Et aussi désactiver le mode "Association" en appuyant sur le bouton sous la Livebox. Voir le guide.


----------



## LYDA (7 Octobre 2006)

je viens de lire le livret de la liveBox pour mac inventel , page 31 il est écrit que en mode Wifi la diode ( comme un micro, clignote) . Celle de ma liveB ne clignote pas donc je ne serais pas en en WIFI mais seulement en Ethernet ????

Voilà je stop car je crains des problèmes si je reste devant l'ordi..quelques mn seulement pour lire le forum.
Merci à tous.
Lyda


----------



## supermoquette (7 Octobre 2006)

Utilise le principe de la cage de faraday


----------



## bompi (8 Octobre 2006)

_cf._ Gene Hackman dans "The Conversation" de Francis Ford Coppola. Grand acteur, grand film. Assez grande cage de Faraday 

PS : Son personnage est plus ou moins repris dans "Ennemy of the state" et il me semble que, l&#224; encore, il a une cage de Faraday.


----------



## LYDA (8 Octobre 2006)

Bonjour

Si je le pouvais je le ferais( la cage)... malheusement je ne suis pas au cinéma.

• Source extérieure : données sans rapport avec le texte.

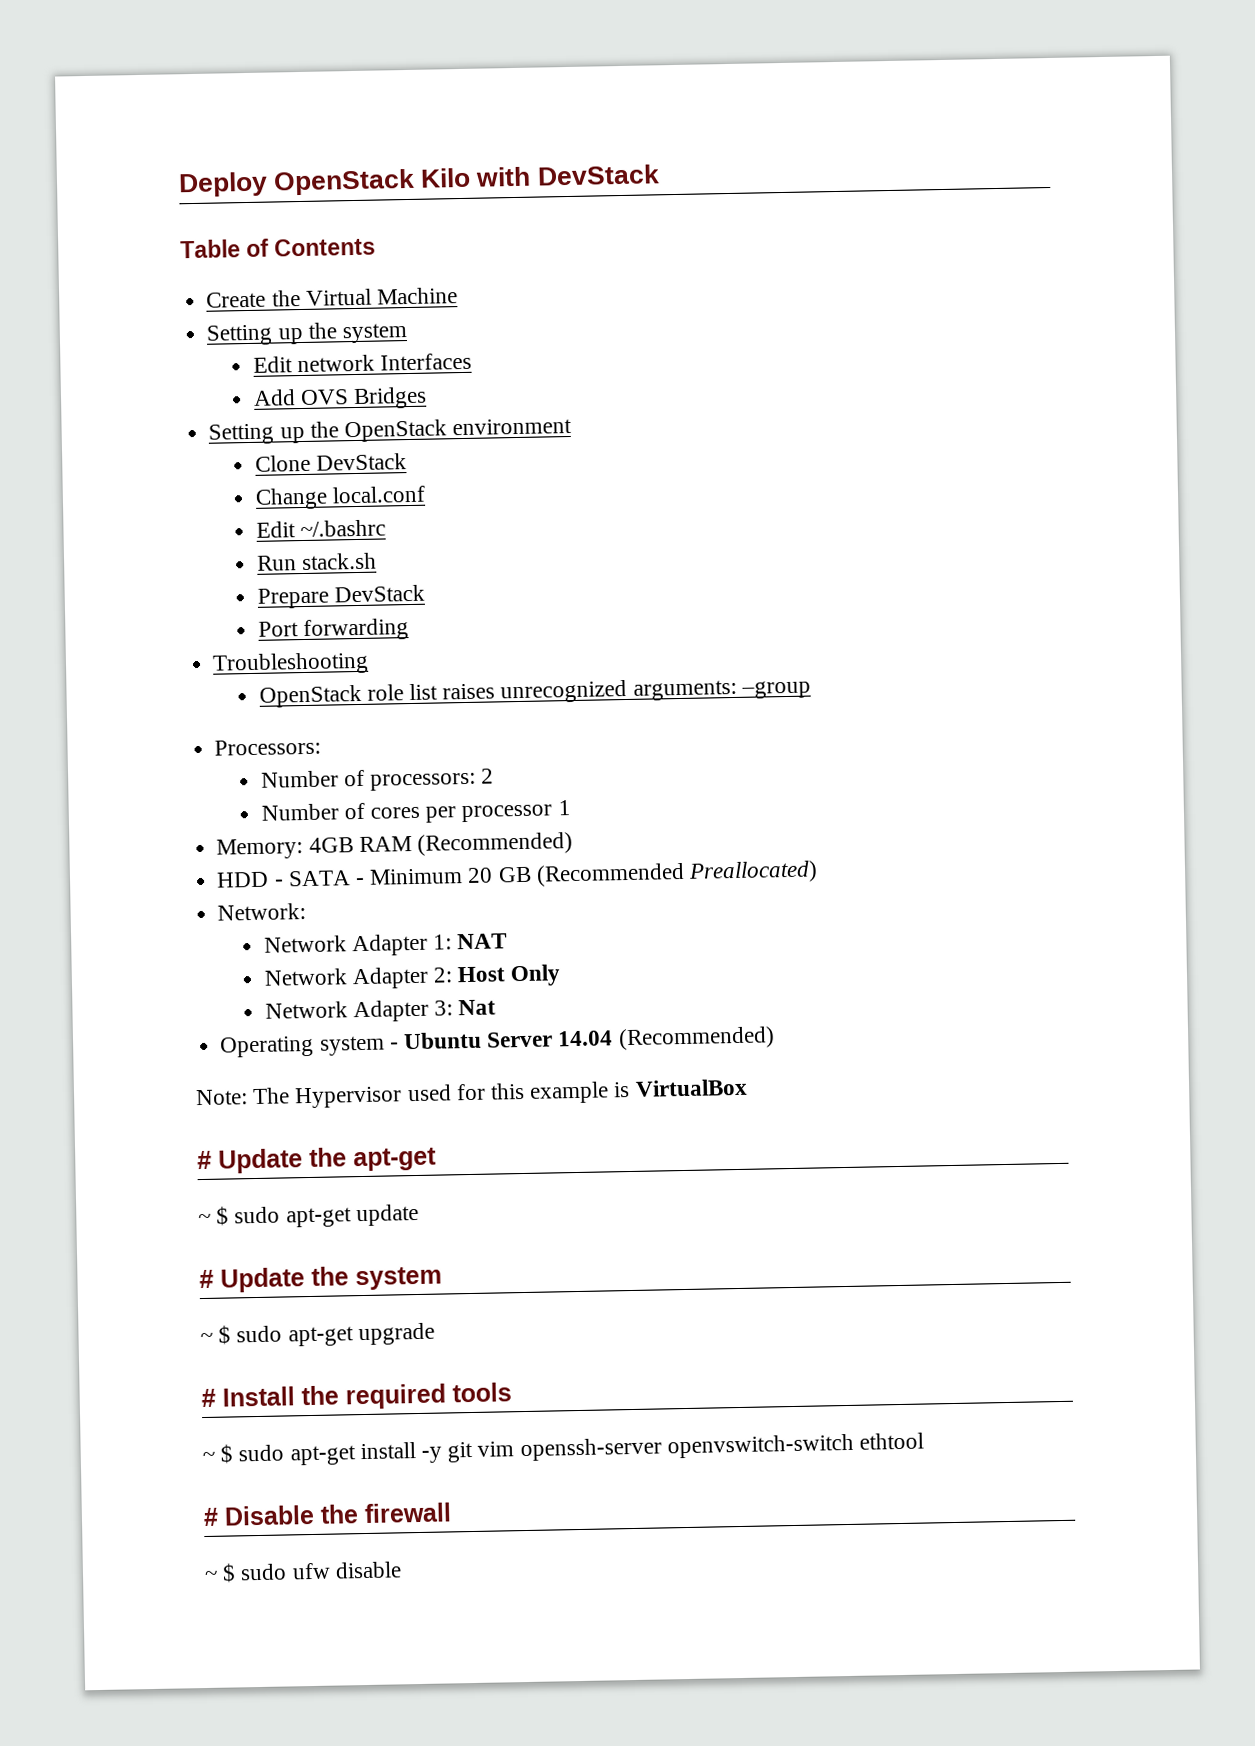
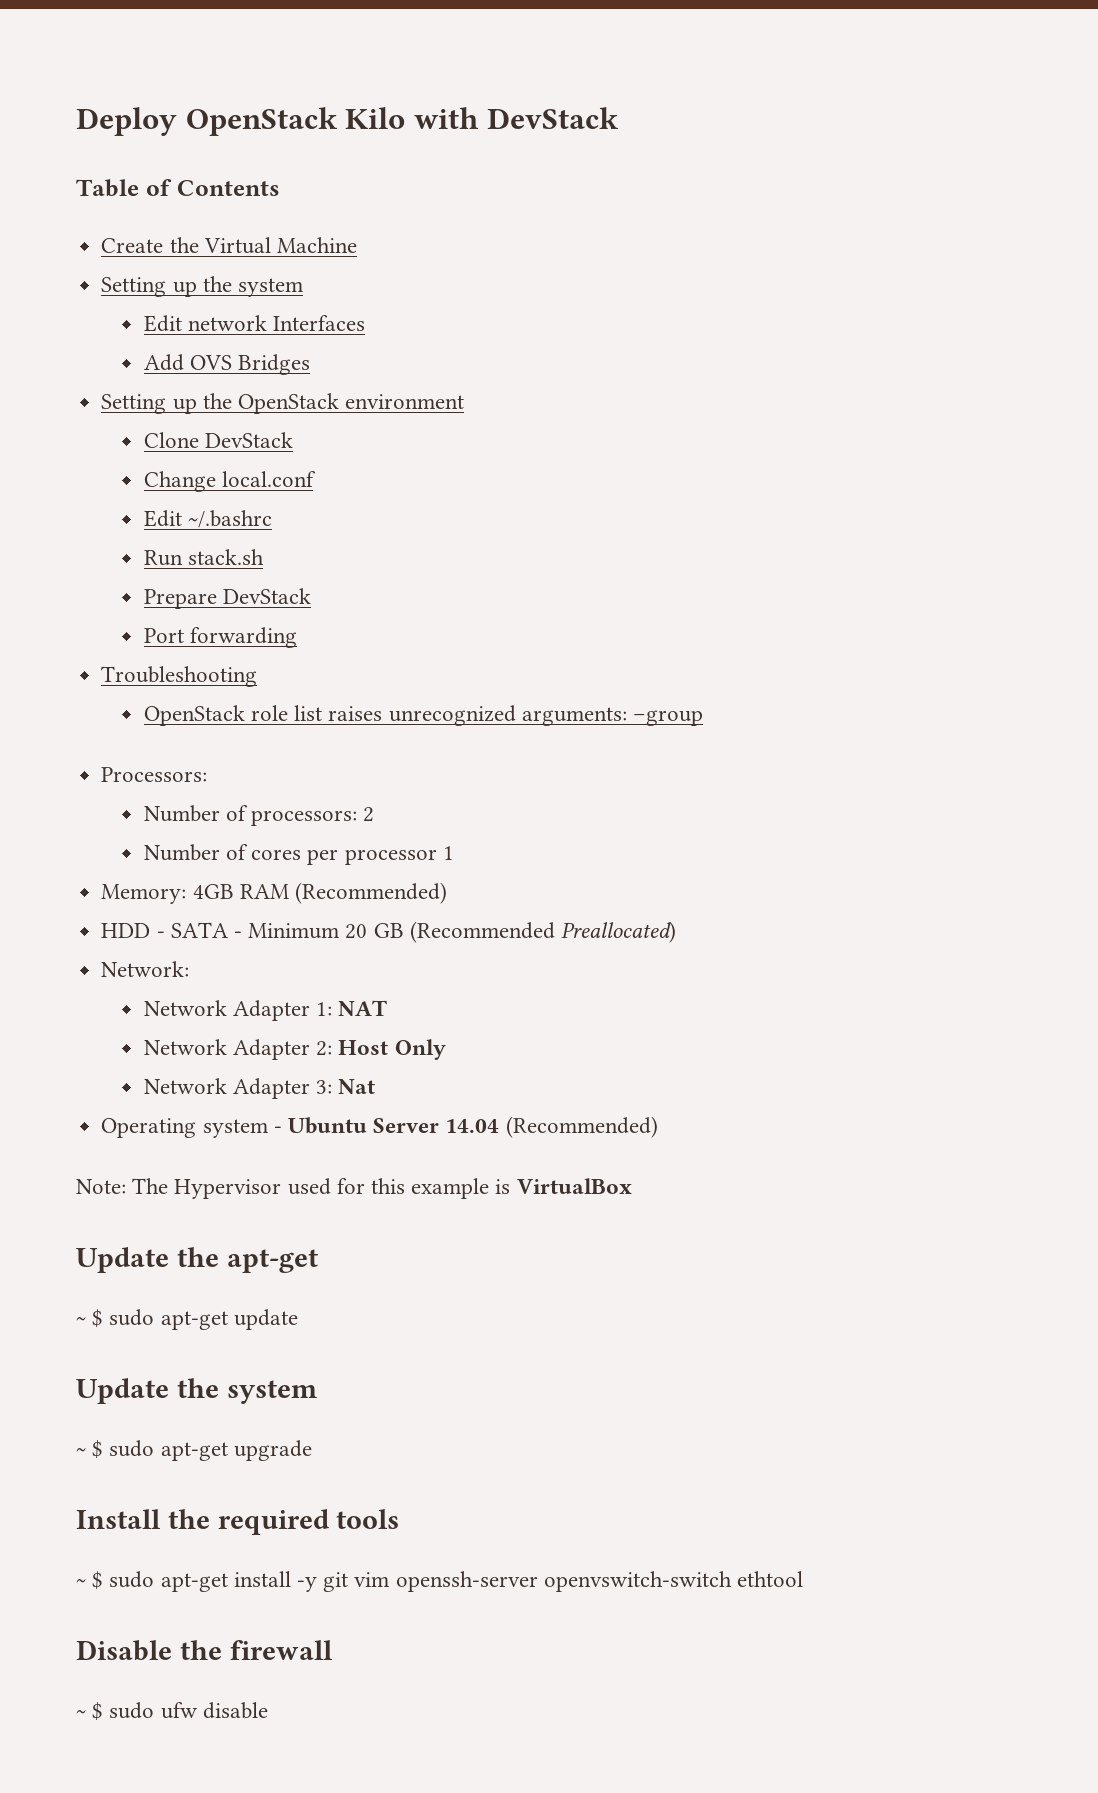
[197,1150,212,1170] # -> (632, 1186) none
[199,1269,214,1289] # -> (298, 1319) none
[201,1388,216,1408] # -> (312, 1450) none
[203,1507,219,1527] # -> (804, 1579) none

Le soir j'éteinds tout ce qui concerne l'ordi. Je viens de remettre le courant et j'ai regardé ce qui clignotait sur la LIVEBox lorsqu'elle se connecte. 
En fait , tout clignote, même la diode WIFI.J'ai vite refermé le couvercle du coffre métallique et j'ai ouvert la fenêtre( c'est peut-être bête..mais ça ne coûte rien de le faire).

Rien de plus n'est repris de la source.